Overview

This project provides a speech synthesis API for desktop Linux and beyond. It consists of two parts, a speech provider interface specification and a client library.

org.freedesktop.Speech.Provider

This is a loose specification of what methods and signals a D-Bus speech provider should implement in order to be discoverable and usable by client applications. It consists of simple speech methods such as Speak(), Pause() and Cancel(), and speech events to notify of state changes of spoken text. There is also a GetVoices() method that should return a list of available voices and their associated properties (like supported language).

The interface for a typical speech provider implementation could be written in a couple hundred lines of code. The specification is designed to be simple and straightforward. The really neat thing about this kind of speech provider is that it can be distributed as a Flatpak or Snap without any system prerequisites and be completely self contained.

Client Library (libspiel)

The libspiel client library is designed to provide an ergonomic interface to the myriad of potential speech providers that are installed in a given session. The API is inspired by the W3C Web Speech API. It serves several purposes: * Provide an updated list of installed across all speech providers voices. * Offer a “speaker” abstraction where utterances can be queued to speak. * If no voice was explicitly chosen for an utterance, negotiate global user settings and language preferences to choose the most appropriate voice.

Language bindings are available through GObject Introspection. So this should work for any application, be it in C/C++, Python, Rust, ECMAscript, or Lua.
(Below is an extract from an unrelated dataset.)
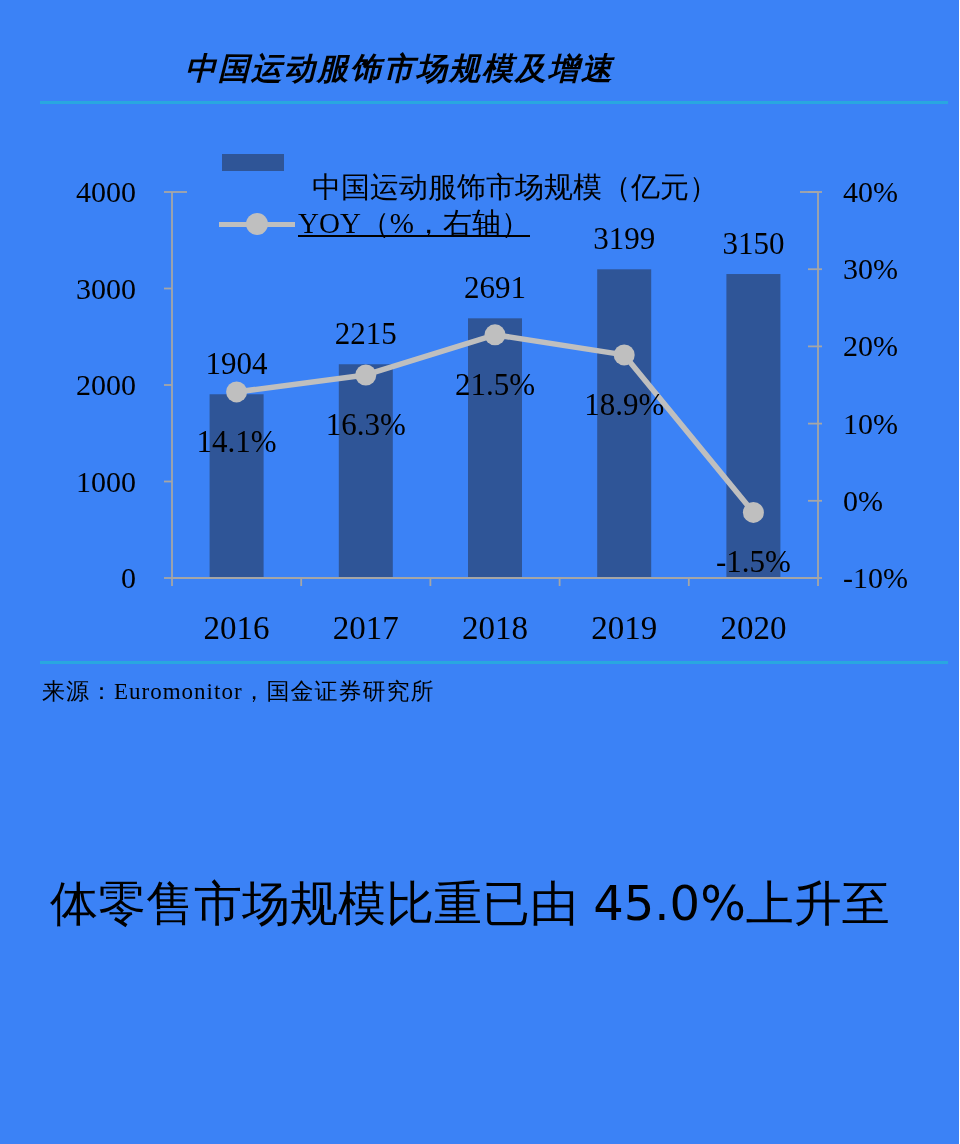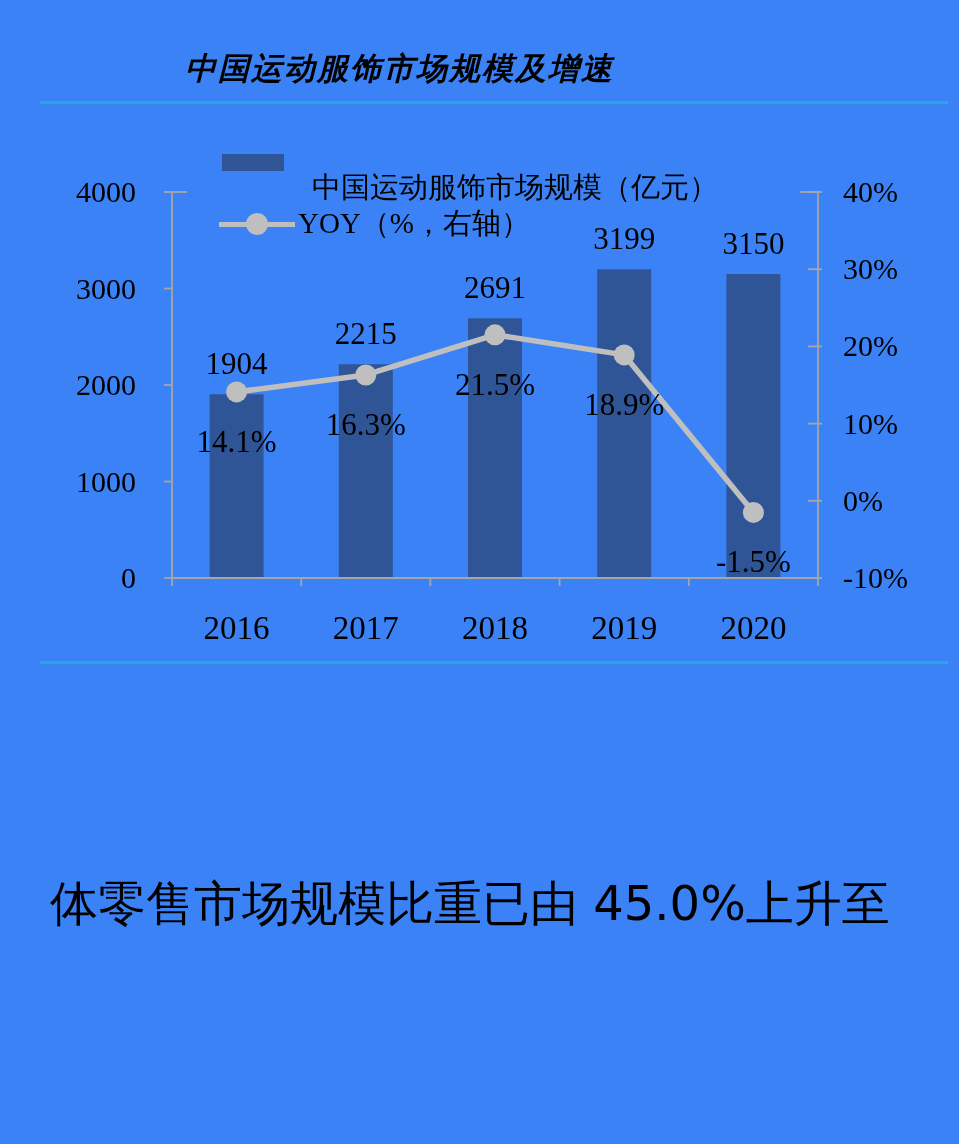"YOY（%，右轴）" .lg2 { text-decoration: none -> underline }
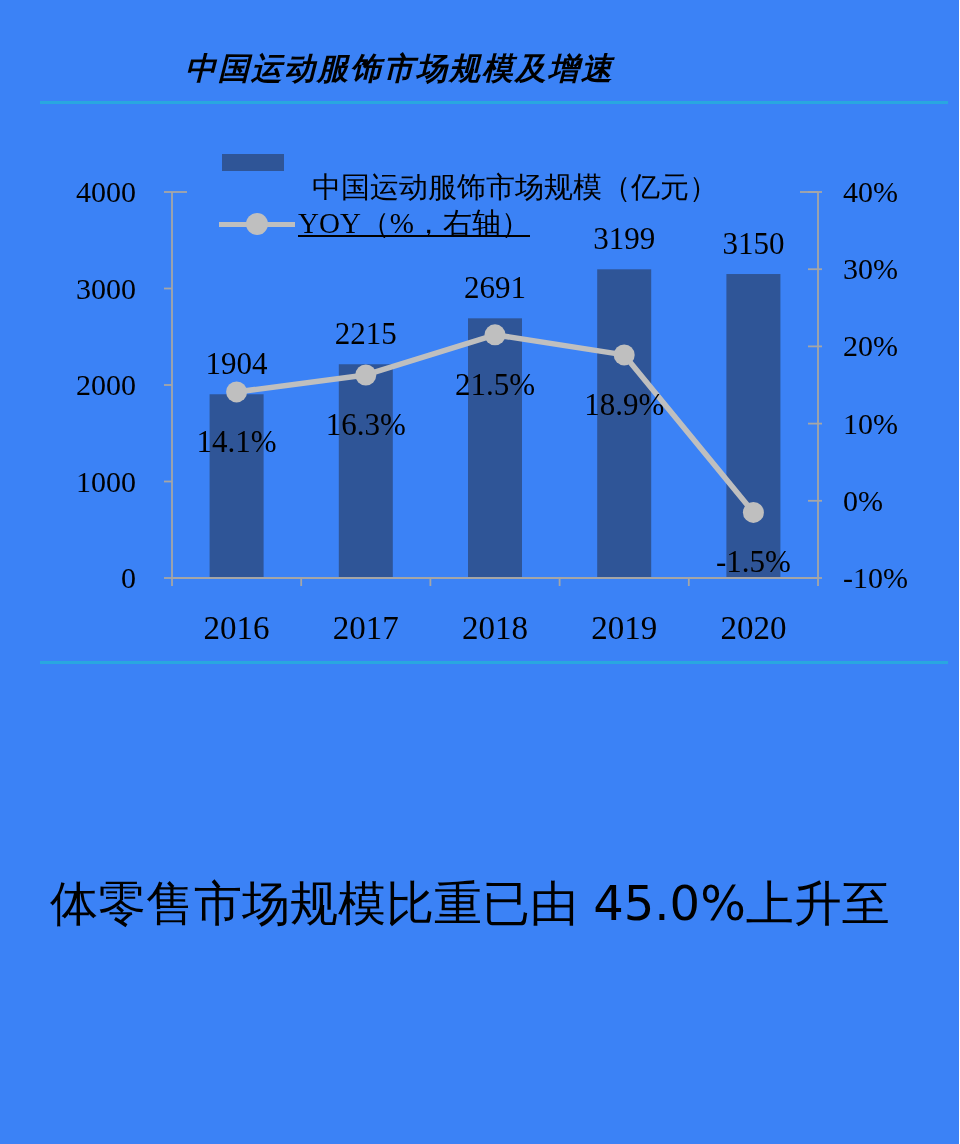"来源：Euromonitor，国金证券研究所" div.source { html: none -> <div>来源：Euromonitor，国金证券研究所</div> }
A minimal python example would look like this:

import gi
gi.require_version("Spiel", "1.0")
from gi.repository import GLib, Spiel

loop = GLib.MainLoop()

def _notify_speaking_cb(synth, val):
    if not synth.props.speaking:
        loop.quit()

speaker = Spiel.Speaker.new_sync(None)
speaker.connect("notify::speaking", _notify_speaking_cb)

utterance = Spiel.Utterance(text="Hello world.")
speaker.speak(utterance)

loop.run()